00:01
A 24-year-old weight lifter is referred to you for evaluation of a murmur.
00:05
Patient has no symptoms, he says, 'I'm super healthy',
he's an amateur competitive weight-lifter, trains nearly every day lifting
more than 200 pounds multiple times during each session.
00:17
On physical exam, blood pressure's normal, everything's normal
except that there's an abnormality in his heart findings.
00:24
His heart sound shows a prominent S4,
a grade 3/6 systolic ejection murmur heard all over the precordium,
and an increase in loudness with Valsalva maneuvers and diminishes with squatting.
00:37
So, let's hear that. First of all, the S4. Here's normal, lub-dub, lub-dub.
00:43
Here's the fourth heart sound, vlub-dub, vlub-dub, vlub-dub.
00:48
You hear a little sound just before the first heart sound.
00:51
And now, he's going to have a loud, harsh systolic ejection murmur,
vlub-whoo-dub, vlub-whoo-dub, vlub-whoo-dub
So, you can hear a very loud murmur when he of course does Valsalva maneuver,
the murmur gets louder. So, it goes from whoo, whoo, whoo, whoo, whoo, whoo, and if he squats it gets softer.
01:14
These findings are very suggestive of hypertrophic cardiomyopathy with subaortic obstruction.
01:21
The rest of the physical exam is normal and all of his blood tests are normal.
01:25
And again, critical in here in the physical exam is a suggestion of hypertrophic obstructive cardiomyopathy.
01:32
He has an echocardiogram which shows marked hypertrophy of the left ventricle
and the left ventricular wall is markedly thickened
but fortunately he doesn't have a gradient across the left ventricular outflow tract
so this is a less worrisome form of hypertrophic cardiomyopathy.
01:52
Some forms, particularly where there's a large gradient across the left ventricular outflow tract,
patients are at risk for sudden death particularly with exertion
and in addition, if the patient has massive hypertrophy,
that also puts the patient at risk for sudden death.
02:09
And finally, their families where the history of sudden death is present
and that of course increases the risk for a bad event happening.
02:17
Well, the hypertrophic cardiomyopathy is the commonest congenital heart form of disease.
02:25
It's an autosomal dominant inherited disease.
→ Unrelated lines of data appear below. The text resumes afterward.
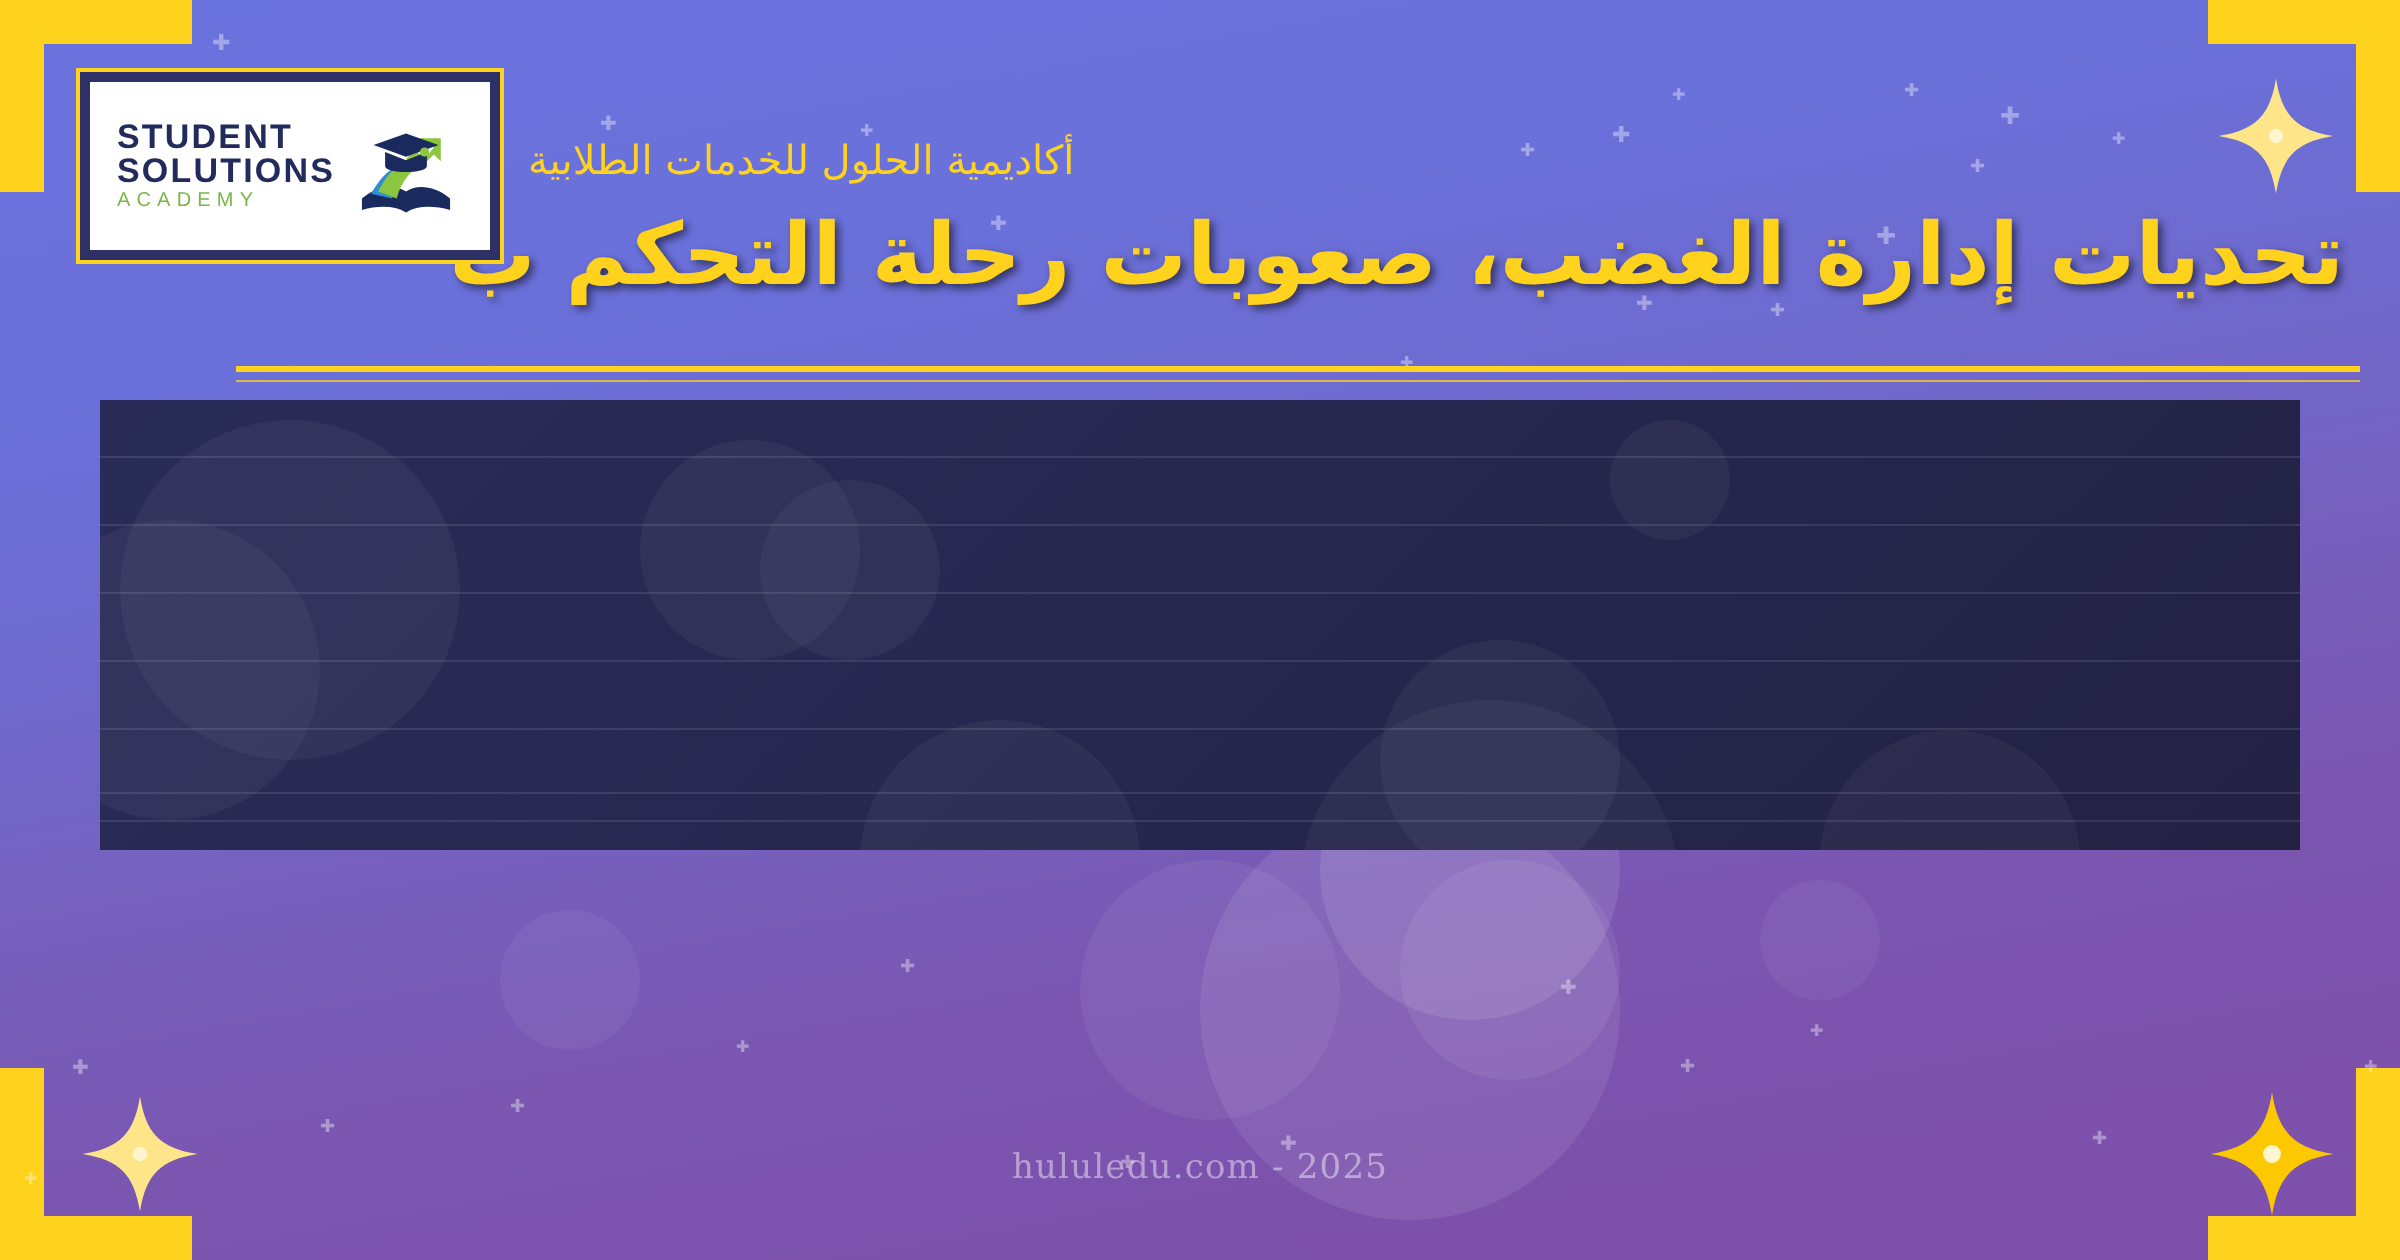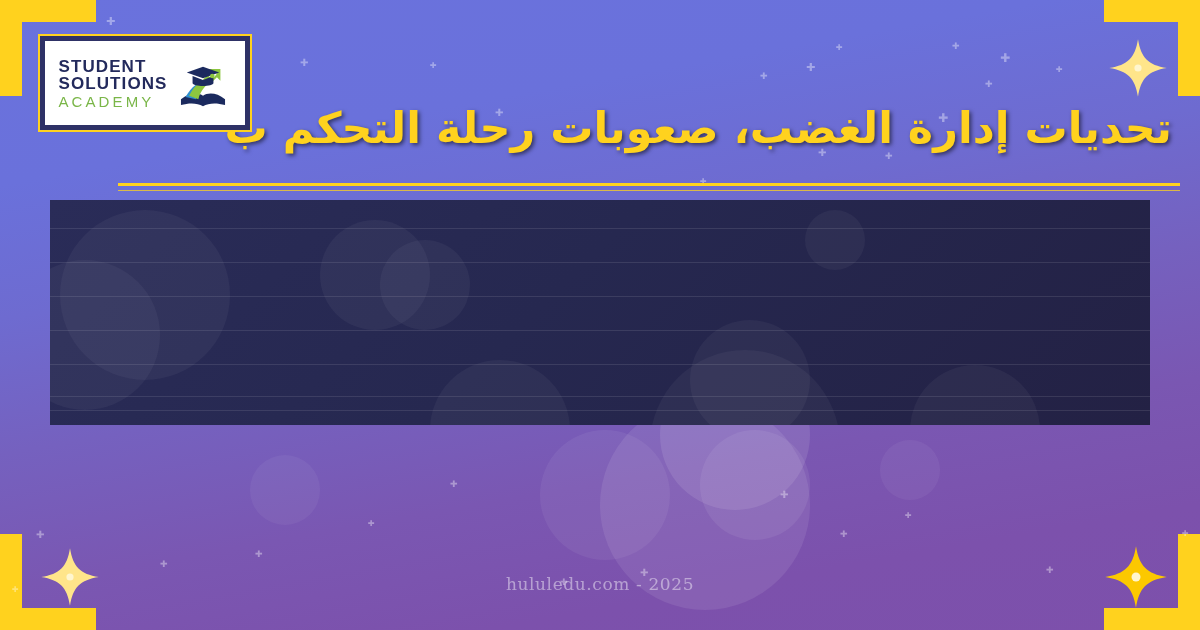--- a/index.html
+++ b/index.html
@@ -329,6 +329,7 @@
     </div>
   </div>
 
+  <div class="brand-ar">أكاديمية الحلول للخدمات الطلابية</div>
 
   <div class="card">
     <div class="card-lines">

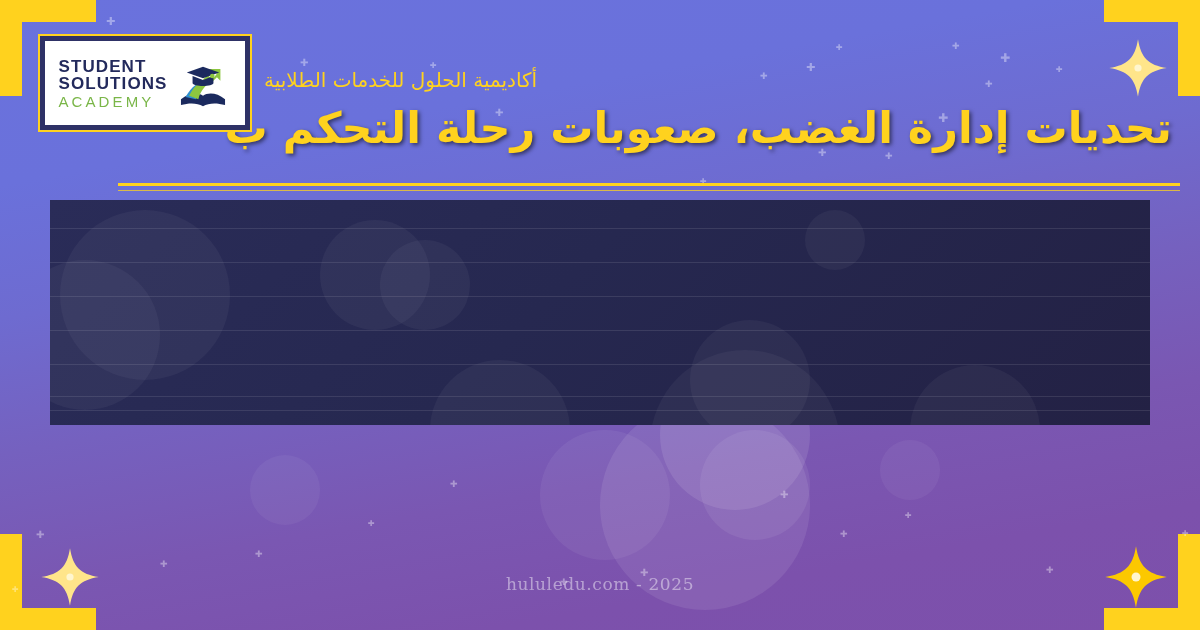--- a/index.html
+++ b/index.html
@@ -118,7 +118,7 @@
   .logo-words .l3 {
     font-family: "Liberation Sans", sans-serif;
     font-weight: 400;
-    font-size: 15px;
+    font-size: 10px;
     letter-spacing: 3.1px;
     color: #7ab648;
     margin-top: 2px;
It's usually benign in most patients.
02:30
Most mutations occur in the genes for the myocardial contractile apparatus.
02:36
It is associated with a small increased risk of sudden death during athletic exertion
and in a few cases, there's severe mitral regurgitation and you have to replace the mitral valve
because one of the papillary muscles gets pull over during contraction causing MR.
02:54
And the murmur results from some obstruction in the outflow tract
and as I mentioned during systole but in this, our patient's instance,
there wasn't a gradient so it's not of any main concern.
03:07
And so, just to be safe with this patient, we do a maximum exercise test
which shows no arrhythmias whatsoever?
We do a 24-hour Holter monitor which shows no abnormal heartbeats.
03:20
And consequently, he's had no syncope or near syncopal episodes.
03:25
We think he's probably safe to continue weight training.
03:28
We'd talk to him about possible symptoms that might be worrisome
but we think it's okay for him to continue his weight training.
03:36
This is something that could be argued by different cardiologists.
03:40
Some might say he should change sports
but given all of the re-encouraging signs from his various examinations,
I think it's safe for him to continue to weight lift.
03:51
This is the number one cause of death in athletes in the US
and as I said, it usually occurs in people that have a big gradient across the outflow tract
or people where there's a family history of hypertrophic myopathy with sudden death.